A user may also export the attained coverage to CSV by using the to-file parameter:
simics> coverage_tool0.coverage -write max = 10 to-file = ~/coverage.csv
This will output a CSV file like so:
Device,No. accessed registers,No. registers,Coverage%
board.mb.sb.spi_flash_obj,0,0,1.0
board.mb.sb.com[0],5,8,0.625
board.mb.sb.com[2],5,8,0.625
board.mb.sb.com[1],5,8,0.625
board.mb.sb.com[3],5,8,0.625
board.mb.sb.hpet,15,28,0.5357142857142857
board.mb.sb.bridge,17,38,0.4473684210526316
board.mb.sb.uhci[4],19,50,0.38
board.mb.sb.uhci[2],19,50,0.38
board.mb.sb.uhci[0],19,50,0.38
...
Furthermore, we may inspect the register accesses, of any connected bank, of every device presented in the coverage output by using the access-count command:
simics> coverage_tool0.access-count board.mb.sb.hpet.bank.regs -write sort-on-column = "Count" max = 10
┌─────────┬───────────────┬──────┬────┬──────┐
│ Row # │ Name │Offset│Size│Count │
├─────────┼───────────────┼──────┼────┼──────┤
│ 1│tim_comp[2] │ 0x148│ 8│529647│
│ 2│tim_comp[3] │ 0x168│ 8│ 19140│
│ 3│gen_conf │ 0x10│ 8│ 6│
│ 4│fsb_int_rout[2]│ 0x150│ 8│ 6│
│ 5│tim_conf[1] │ 0x120│ 8│ 5│
│ 6│tim_conf[0] │ 0x100│ 8│ 5│
│ 7│tim_conf[2] │ 0x140│ 8│ 5│
│ 8│tim_comp[0] │ 0x108│ 8│ 2│
│ 9│tim_comp[1] │ 0x128│ 8│ 2│
│ 10│main_cnt │ 0xf0│ 8│ 2│
├─────────┼───────────────┼──────┼────┼──────┤
│# 10/15 │ │ │ │ │
│Sum (all)│ │ │ │548825│
│Sum shown│ │ │ │548820│
└─────────┴───────────────┴──────┴────┴──────┘
Note that we're sorting the table based on the number of accesses rather than offset, which is the default.

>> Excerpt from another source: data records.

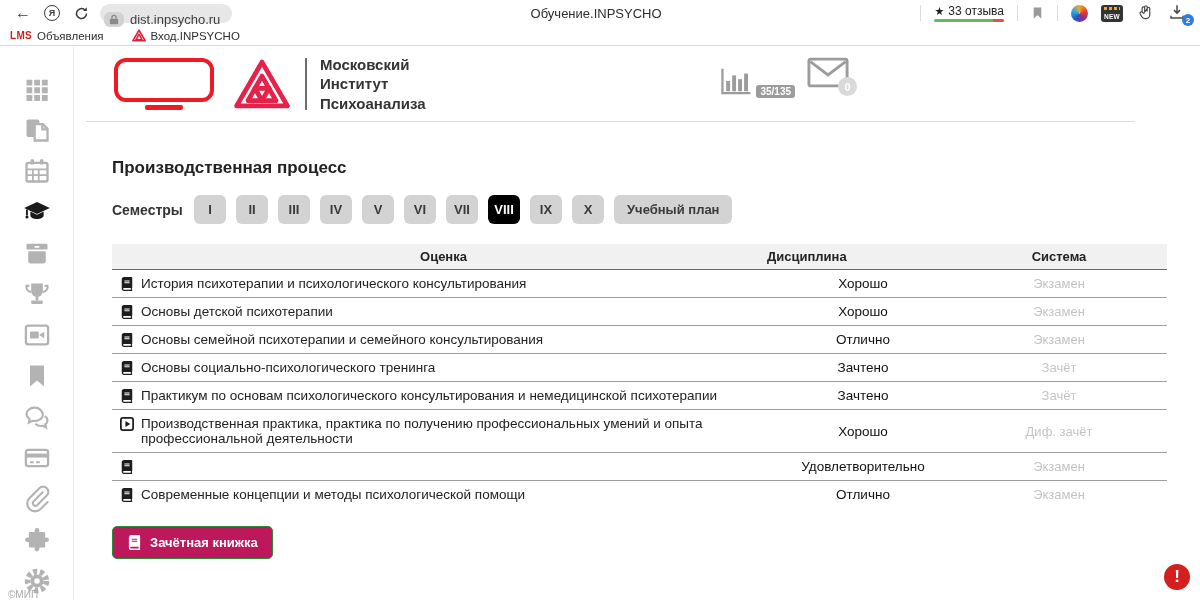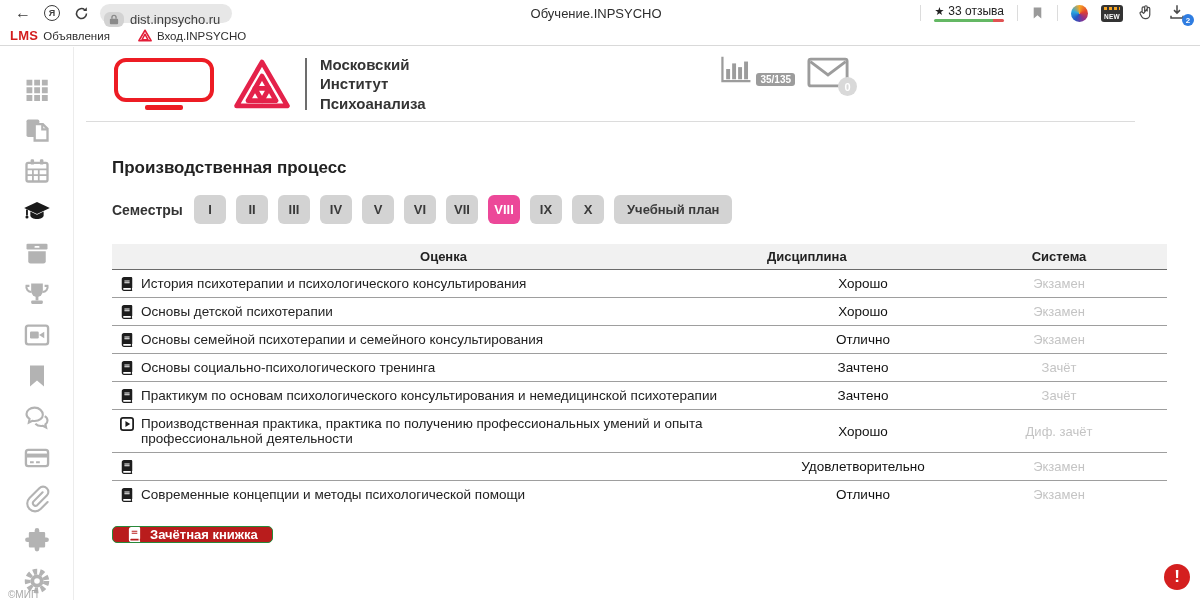--- a/index.html
+++ b/index.html
@@ -35,21 +35,21 @@
   .new-ext::before { content:""; position:absolute; top:2px; left:3px; right:3px; height:3px;
     background:repeating-linear-gradient(90deg,#f5a623 0 3px,#333 3px 5px); }
   .new-label { color:#fff; font-size:6.5px; font-weight:bold; padding-bottom:2px; letter-spacing:.3px; }
   .hand-ext svg { display:block; cursor:pointer; }
   .download-wrap { position:relative; width:22px; height:20px; cursor:pointer; }
   .dl-badge { position:absolute; right:-4px; bottom:-3px; width:12px; height:12px; border-radius:50%;
     background:#2f7de1; color:#fff; font-size:8px; font-weight:bold; display:flex; align-items:center; justify-content:center; }
 
   .bookmarks { height:19px; display:flex; align-items:center; gap:7px; padding:0 10px; }
   .bm-item { display:flex; align-items:center; gap:5px; font-size:11.5px; color:#2e2e2e; cursor:pointer; }
-  .lms-glyph { color:#d31d1d; font-size:13px; font-weight:bold; letter-spacing:.3px; }
+  .lms-glyph { color:#d31d1d; font-size:10px; font-weight:bold; letter-spacing:.3px; }
   .bm-sep { width:14px; }
 
   
   .app { position:absolute; top:47px; left:0; right:0; bottom:0; display:flex; }
   .sidebar { width:74px; flex:none; border-right:1px solid #ececec; position:relative;
     display:flex; flex-direction:column; align-items:center; padding-top:28px; gap:13px; }
   .s-icon { width:28px; height:28px; color:#b3b3b3; flex:none; cursor:pointer; }
   .s-icon svg { width:100%; height:100%; display:block; }
   .s-icon.active { color:#1a1a1a; }
   .copyright { position:absolute; bottom:0; left:8px; font-size:10px; color:#a8a8a8; }
@@ -60,55 +60,55 @@
   .site-header { height:74px; display:flex; align-items:center; padding-left:38px; position:relative; }
   .instudy { position:relative; width:104px; height:56px; flex:none; cursor:pointer; }
   .instudy-frame { position:absolute; inset:2px 2px 10px 2px; border:4px solid #ed1c24; border-radius:12px; }
   .instudy-text { position:absolute; left:-3px; top:12px; width:110px; text-align:center;
     font-size:26px; font-weight:bold; color:#161616; letter-spacing:-1.5px;
     text-shadow:2px 0 #fff,-2px 0 #fff,0 2px #fff,0 -2px #fff; }
   .instudy-stand { position:absolute; left:33px; bottom:2px; width:38px; height:5px; background:#ed1c24; border-radius:2px; }
   .mip-triangle { margin-left:18px; flex:none; }
   .logo-vdiv { width:2px; height:52px; background:#6d6d6d; margin:0 13px 0 15px; flex:none; }
   .institute-name { font-size:15px; font-weight:bold; color:#343434; line-height:1.27; }
-  .hdr-chart { position:absolute; left:645px; top:8px; text-align:center; color:#9c9c9c; cursor:pointer; }
+  .hdr-chart { position:absolute; left:645px; top:20px; text-align:center; color:#9c9c9c; cursor:pointer; }
   .chart-badge { margin-top:1px; background:#9c9c9c; color:#fff; font-size:10px; font-weight:bold;
     border-radius:3px; padding:1px 4px; display:inline-block; }
   .hdr-mail { position:absolute; left:733px; top:10px; color:#9c9c9c; cursor:pointer; }
   .mail-badge { position:absolute; right:-8px; bottom:-4px; width:19px; height:19px; border-radius:50%;
     background:#d9d9d9; color:#fff; font-size:11px; font-weight:bold;
     display:flex; align-items:center; justify-content:center; }
   .header-rule { border-bottom:1px solid #dcdcdc; margin:0 65px 0 12px; }
 
   
   .page-title { margin:36px 0 0 38px; font-size:17px; font-weight:bold; color:#222; }
   .semesters { margin:17px 0 0 38px; display:flex; align-items:center; }
   .sem-label { font-size:14px; font-weight:bold; color:#333; width:82px; flex:none; }
   .tabs { display:flex; gap:10px; align-items:center; }
   .tab { background:#d3d3d3; color:#3a3a3a; font-weight:bold; font-size:13px; border-radius:6px;
     padding:7px 0; min-width:32px; text-align:center; cursor:pointer; white-space:nowrap; }
   .tab.wide { padding:7px 13px; }
-  .tab.active { background:#ec4899; color:#fff; }
+  .tab.active { background:#000000; color:#fff; }
 
   .grades-table { margin:20px 33px 0 38px; font-size:13.5px; }
   .t-head, .t-row { display:grid; grid-template-columns:1fr 192px 200px; align-items:center; }
   .t-head { background:#f1f1f1; font-weight:bold; font-size:13px; color:#222;
     padding:5px 8px; border-bottom:1px solid #6b6b6b; }
   .t-row { padding:6px 8px; border-bottom:1px solid #9e9e9e; cursor:pointer; }
   .t-row:last-child { border-bottom:none; }
   .cell-disc { display:flex; align-items:flex-start; gap:7px; color:#222; padding-right:30px; }
   .row-ico { width:14px; height:14px; flex:none; margin-top:1px; color:#1d1d1d; }
   .row-ico svg { width:100%; height:100%; display:block; }
   .cell-grade { font-weight:normal; color:#111; text-align:center; }
   .cell-system { color:#c4c4c4; text-align:center; font-size:13px; }
 
   .footer-row { margin:18px 33px 0 38px; }
-  .gradebook-btn { display:inline-flex; align-items:center; gap:8px; background:#b91c1c;
+  .gradebook-btn { display:inline-flex; align-items:center; gap:8px; background:#be185d;
     border:1px solid #27893a; color:#fff; font-weight:bold; font-size:13px;
-    font-family:"Liberation Sans",sans-serif; padding:0 14px; border-radius:5px; cursor:pointer; }
+    font-family:"Liberation Sans",sans-serif; padding:8px 14px; border-radius:5px; cursor:pointer; }
   .gradebook-btn .row-ico { color:#fff; margin-top:0; width:15px; height:15px; }
   .alert-circle { position:absolute; right:10px; bottom:10px; width:26px; height:26px; border-radius:50%;
     background:#d41f1f; color:#fff; font-size:17px; font-weight:bold;
     display:flex; align-items:center; justify-content:center; cursor:pointer; }
 </style>
 </head>
 <body>
 
 <svg width="0" height="0" style="position:absolute">
   <symbol id="i-book" viewBox="0 0 16 16">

If the tool were to be used to compile the total coverage figures over a set of runs, such as over several tests, a user may utilize the save command to temporarily save the results to disk:
simics> coverage_tool0.save ~/coverage_0.bin
...and subsequently use the load command to aggregate the results:
simics> coverage_tool0.load ~/coverage_0.bin
simics> coverage_tool0.load ~/coverage_1.bin
simics> coverage_tool0.load ~/coverage_2.bin
...
Once loaded, the coverage and access-count commands will act as if all the accesses had happened during the same run and present the combined results accordingly. In this way, a user may compile the aggregated results of an entire test suite, which should prove useful.